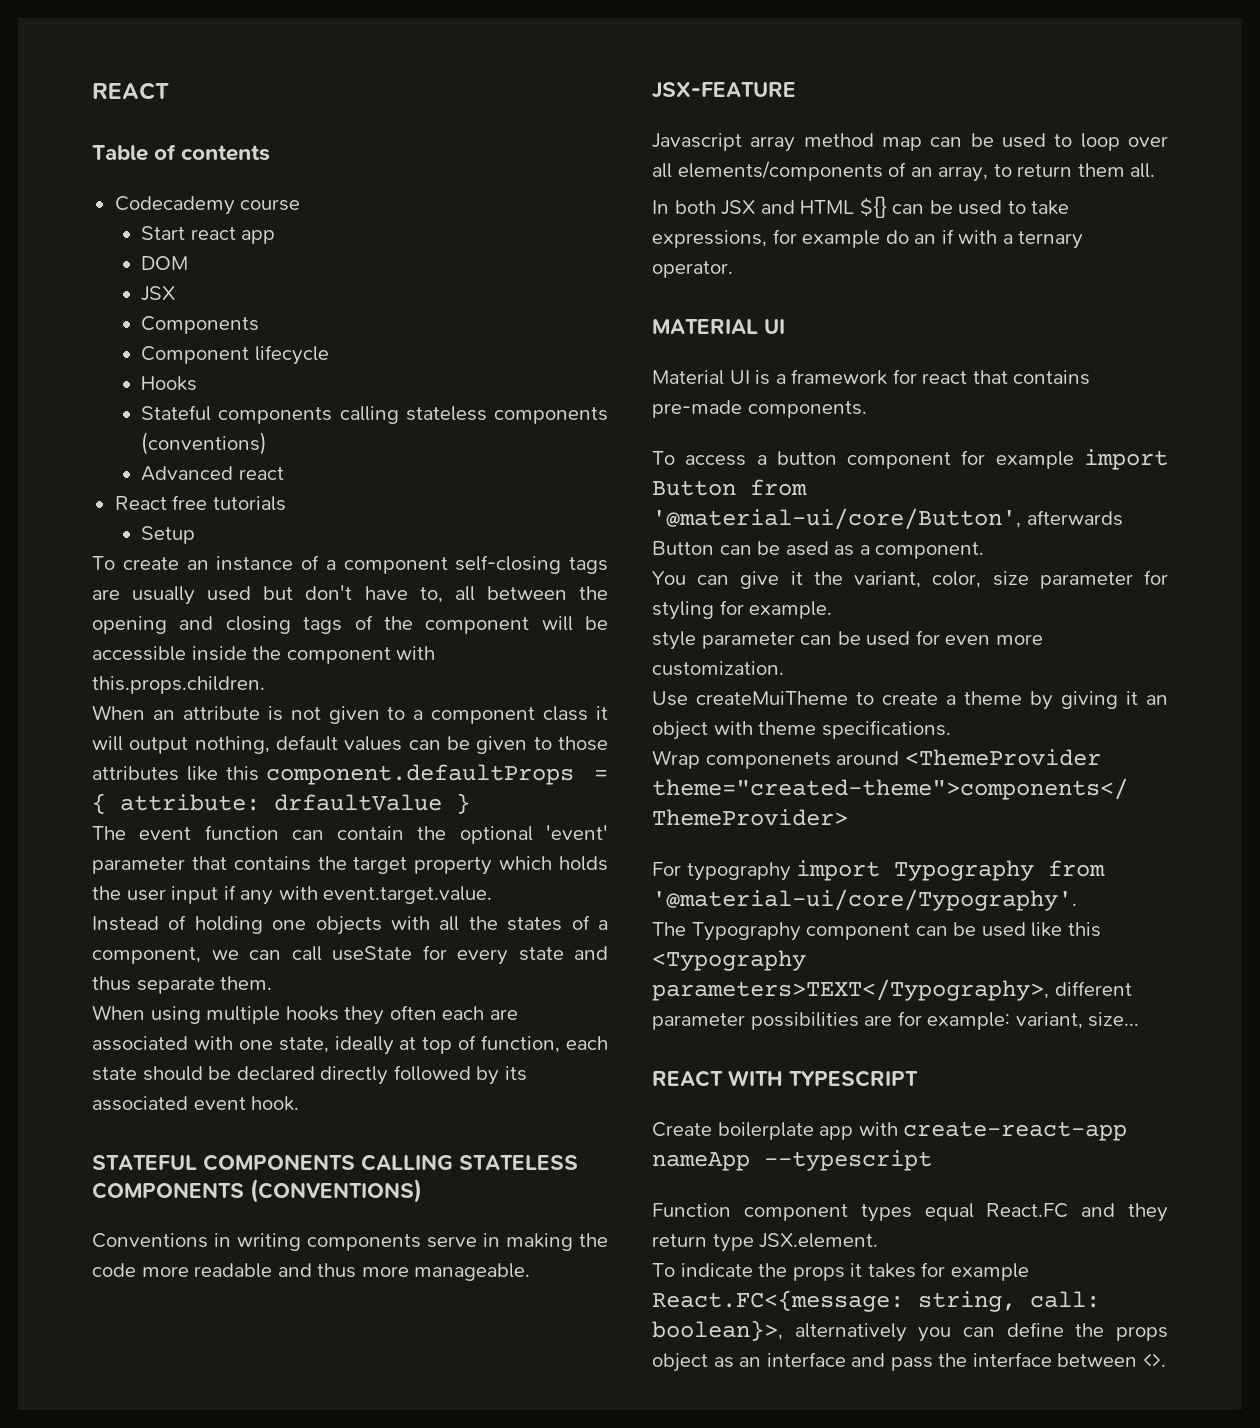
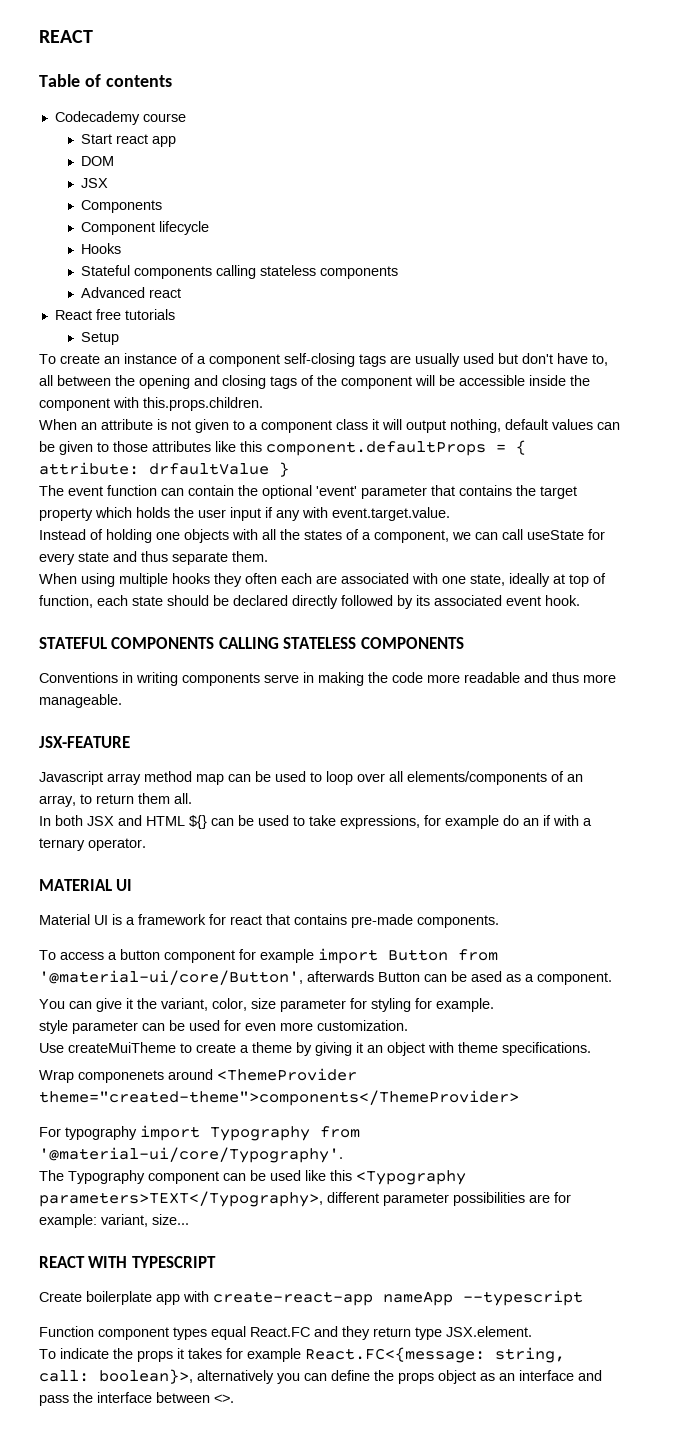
[141,432,268,455] (conventions) -> (398, 272) none
[250,1179,422,1203] (CONVENTIONS) -> (464, 643) none

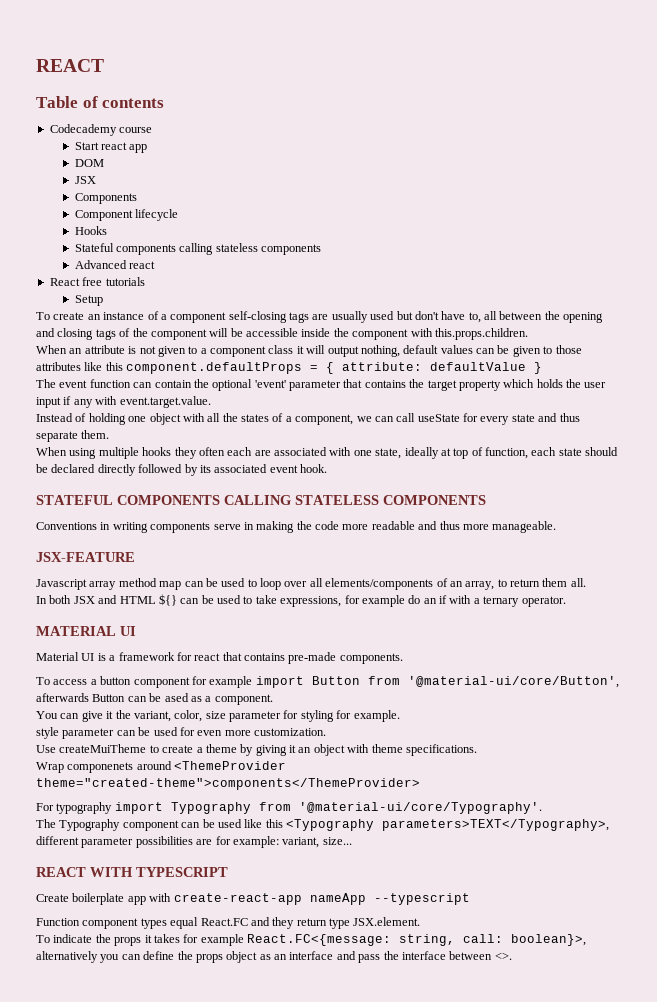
[149,463,269,475] drfaultValue -> [430,362,527,371] defaultValue
[184,529,229,543] objects -> [149,413,181,425] object

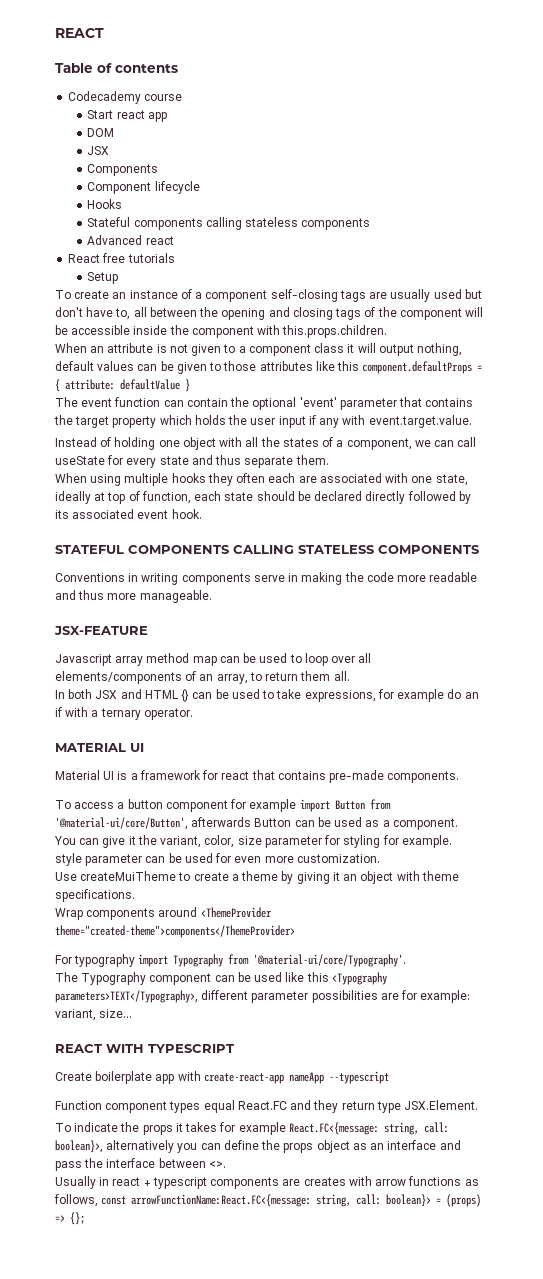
[158,594,177,606] ${} -> [181,689,190,702] {}
[164,693,189,702] ased -> [334,817,363,827] used
[67,762,134,773] componenets -> [86,908,156,920] components
[353,917,421,926] JSX.element. -> [404,1100,479,1110] JSX.Element.
(512, 956) none -> [55,1176,479,1189] [54,1194,482,1207] [55,1212,85,1225] // Usually in react + typescript components are creates with arrow functions as follows, const arrowFunctionName:React.FC<{message: string, call: boolean}> = (props) => {};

···

**YOUR ASSIGNMENT**
Copy out, word for word, only the lines from the one with "[353,917,421,926] JSX.element. ->" through the last line of the material above.

**OUTPUT OF THE EXERCISE**
[353,917,421,926] JSX.element. -> [404,1100,479,1110] JSX.Element.
(512, 956) none -> [55,1176,479,1189] [54,1194,482,1207] [55,1212,85,1225] // Usually in react + typescript components are creates with arrow functions as follows, const arrowFunctionName:React.FC<{message: string, call: boolean}> = (props) => {};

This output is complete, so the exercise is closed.